La jeune Gloria a longtemps attendu que l’aspect différenciant de sa vie prenne fin. En vain. Après l’université, elle entreprend de voyager et de découvrir, et finalement atterrit à New York, qui n’est en fait que son point de départ. Elle ne cherche pas de logement. Pas vraiment, pas au sens traditionnel.
« Aujourd’hui, avec le recul, je ne dirai qu’une chose : dans ce genre de situation, si vous vous sentez attiré vers un événement en dépit du bon sens, c’est que l’univers essaie de vous dire quelque chose. Foncez. »
Ainsi, Gloria Steinem nous conduit à observer son cheminement : se consacrer à trouver son centre en tous endroits, à se sentir chez elle dans le mouvement. On retrouve ces notions dans nombre de méthodes de méditation aujourd’hui.

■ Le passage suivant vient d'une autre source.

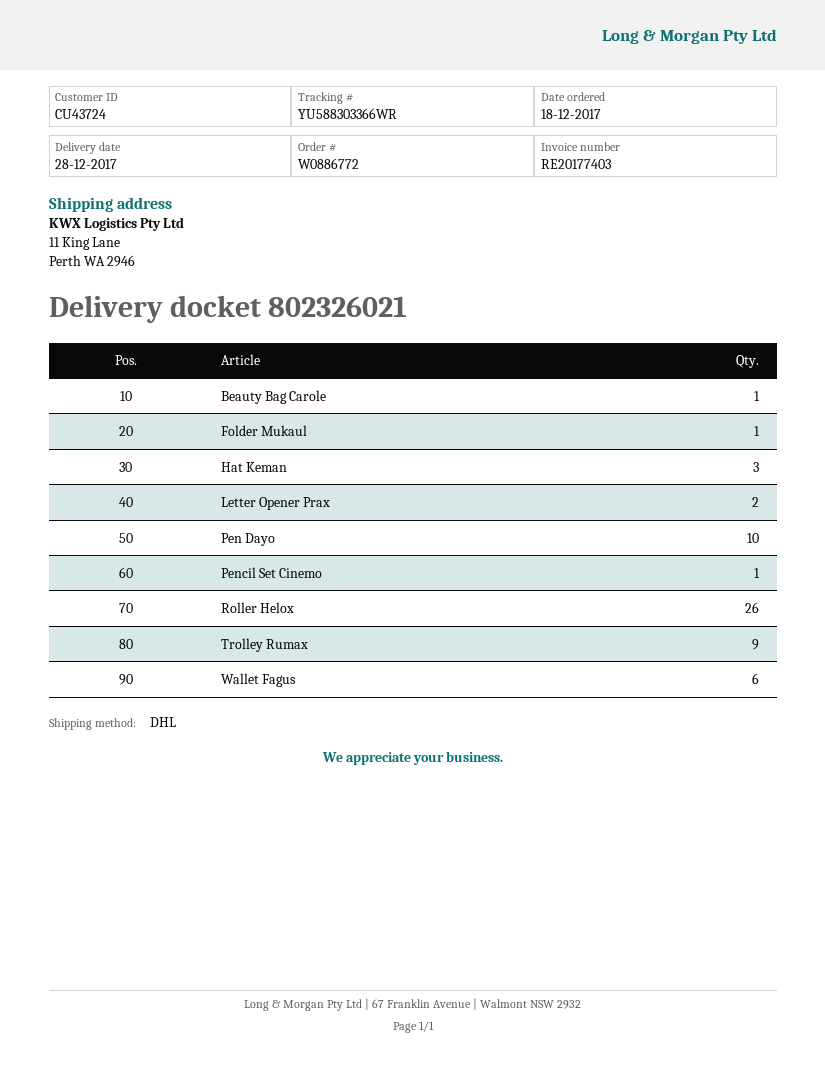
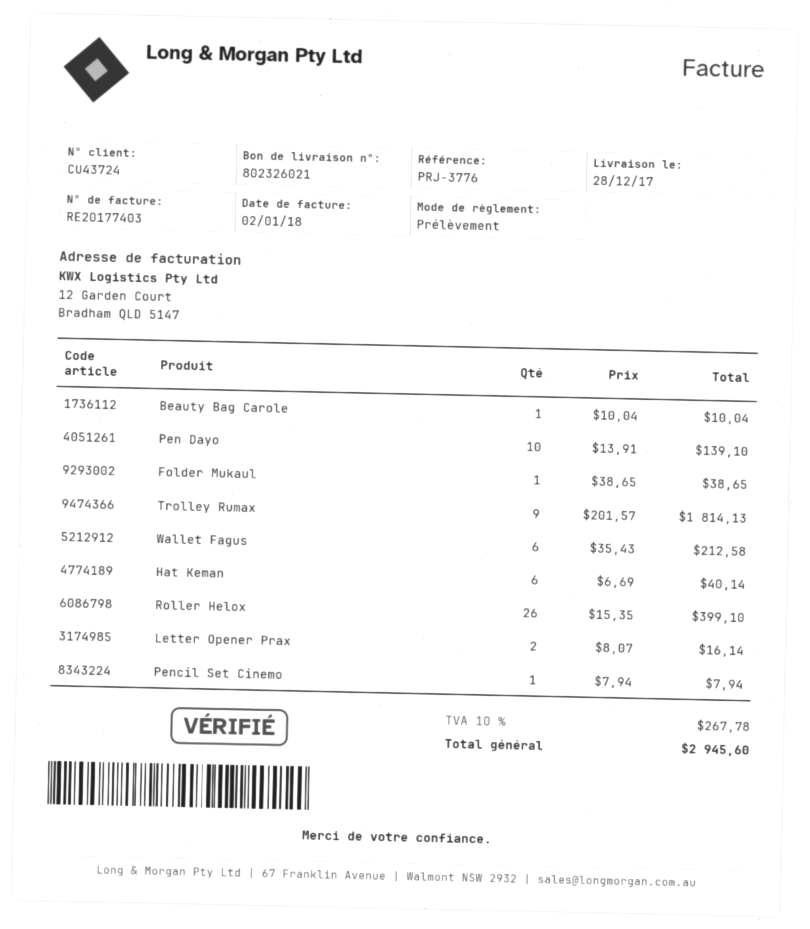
Hat Keman: 3 -> 6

L'intérieur appartient au domaine de l'intime. Nous entrons chez les gens et nous mettons notre expertise au service de leur mode de vie. Nous n'avons encore jamais été appelées par un nomade mais certains de nos clients qualifient leur habitat de « base ». Grâce à eux, chaque projet est différent, grâce à eux notre créativité est renouvelée chaque fois. Leur choix de vie les emmène dans des chemins parfois audacieux, inconnus et nous sommes, comme le lecteur de Gloria, là pour la route. Pour préparer l'avenir et exposer les souvenirs. Bien souvent nous créons de la place pour de vieux rêves dépriorisés.
L'habitat est le support de l'habitant, et à cet égard, Gloria nous ramène à considérer nos vies selon les priorités qui nous sont propres. Dans une interview donnée à Oprah, elle partage qu’elle a été éduquée dans l’idée qu’un foyer n’existait que dans la mesure où il abriterait mari et enfants. Elle nous éclaire sur l’idée d’ancrage. Ne pas limiter sa vue, mais se nourrir d’idées et de rencontres.

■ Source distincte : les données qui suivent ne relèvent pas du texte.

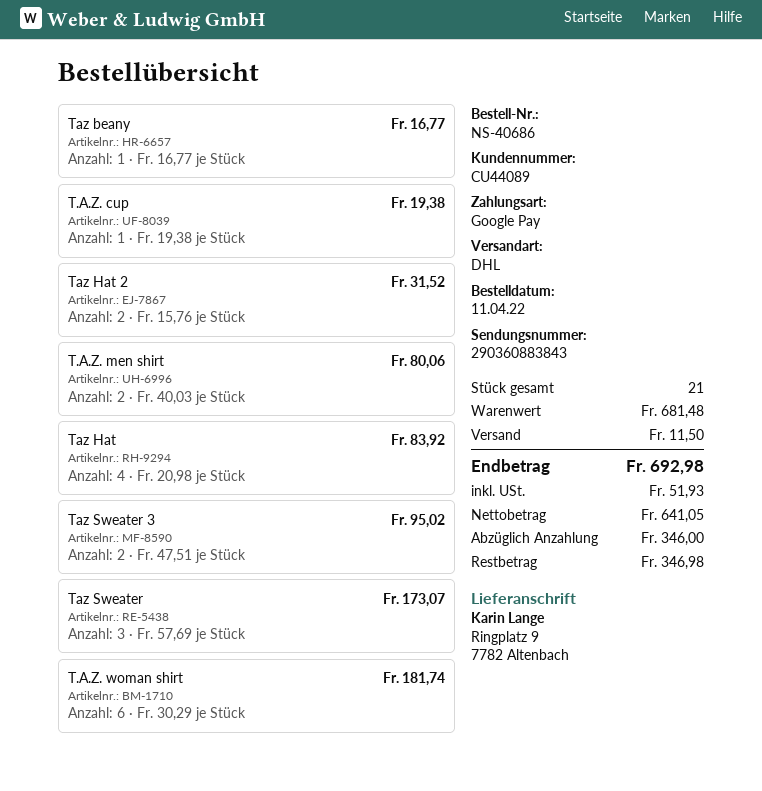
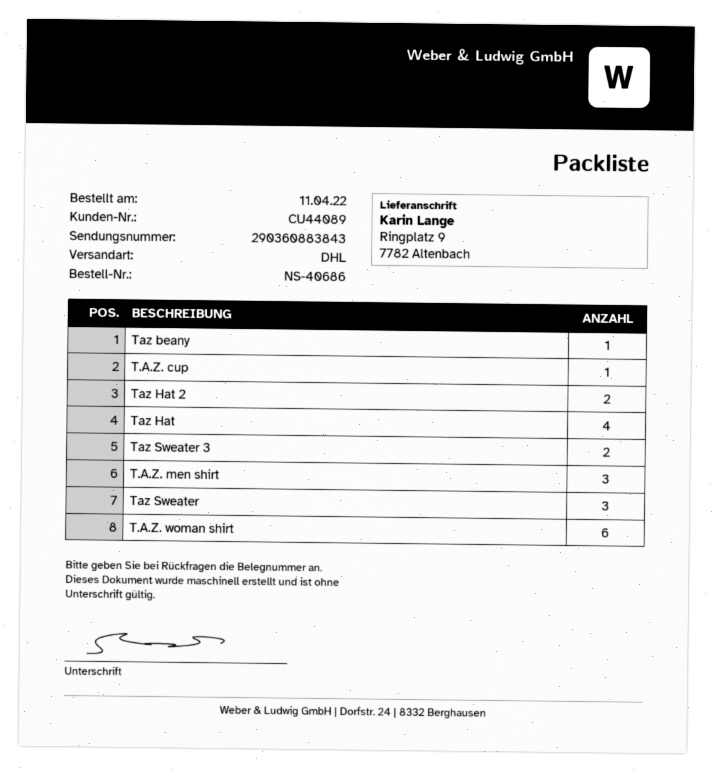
T.A.Z. men shirt: 2 -> 3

Son audace la plus grande à cette période est certainement de vivre sans point de chute quand il n'y a ni téléphone portable, ni email. Dans le livre, parlant d’un événement où elle est conviée, elle livre ce glissement certain :
« Pour toutes ces raisons, j’avais décidé de ne pas y aller… jusqu’au moment où je me retrouvais en route. »
Temps et possessions
La nécessité de la possession ne s’exprime pas chez Steinem car elle n’est pas élevée dans la peur de manquer. La manie d’accumuler. Sa soif de découverte est entièrement comblée par les expériences plutôt que par les objets. La visite de son intérieur actuel pourrait aisément contrarier ces dernières affirmations mais l’attitude de l’auteur à leur contact est très parlante : à travers les objets, c’est le temps qui s’exprime. L’image dans le cadre est un souvenir, l’art est un rappel d’une rencontre : l’objet ne meuble pas plus qu’il n’habille : il est à l’image de Steinem, un messager du temps présent.

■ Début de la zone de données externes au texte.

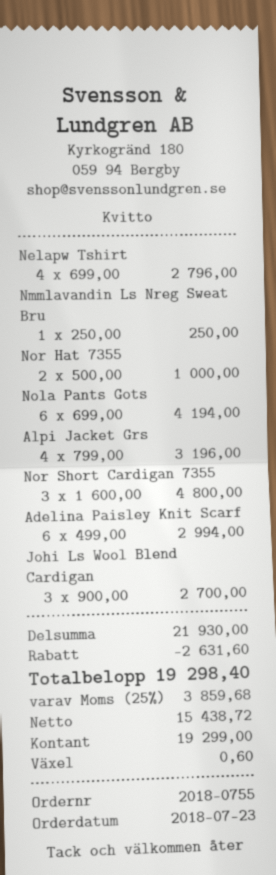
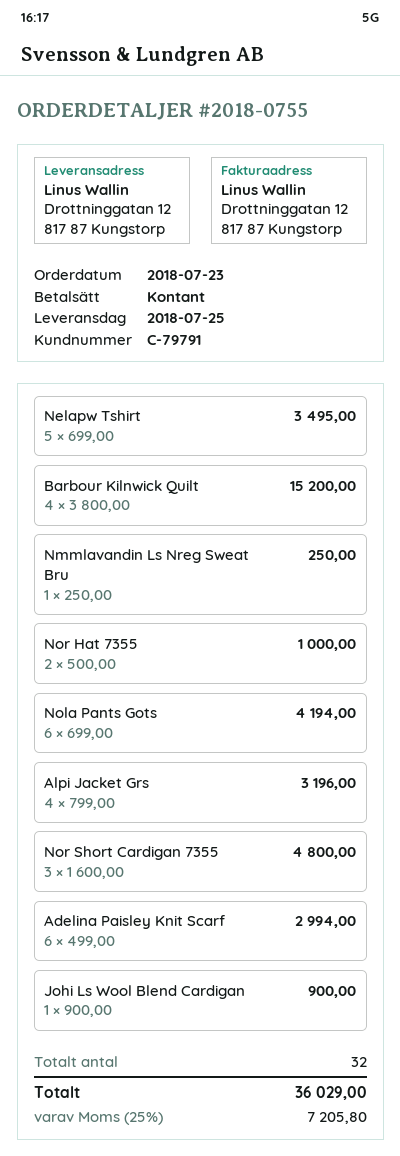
Nelapw Tshirt: 4 x 699.00 = 2796.00 -> 5 x 699.00 = 3495.00
Johi Ls Wool Blend Cardigan: 3 x 900.00 = 2700.00 -> 1 x 900.00 = 900.00
Barbour Kilnwick Quilt: none -> 4 x 3800.00 = 15200.00
discount: 2631.60 -> none
tax: 25% = 3859.68 -> 25% = 7205.80
total: 19298.40 -> 36029.00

"Je peux partir parce que j'ai une maison qui m'attend. Je peux rentrer parce que je suis libre de partir. C'est l'alternance qui donne toute sa saveur à chacun de ces modes de vies. C'est à la fois très ancien et très moderne. Nous avons besoin des deux."
Cet appartement représente finalement quelque chose de précieux aux yeux de Gloria : l’équilibre de son foyer. Elle transporte là où elle le souhaite sa chambre à elle et finalement elle nous enseigne comment désapprendre certaines peurs : celle de tout perdre, celle des autres.
« C’est le voyage qui a créé ma vie sédentaire, et non l’inverse »
Gloria identifiera que ces années de foyer transporté lui permettent d’échapper à la formation de certains préjugés de genre souvent ancrés chez les enfants à l’école. Elles feront d’elle une merveilleuse lumière dans la nuit pour nombre de personnes attentives. Celle qui voyage, erre et découvre s’enracine dans chaque état qu’elle visite et chaque personne qu’elle rencontre.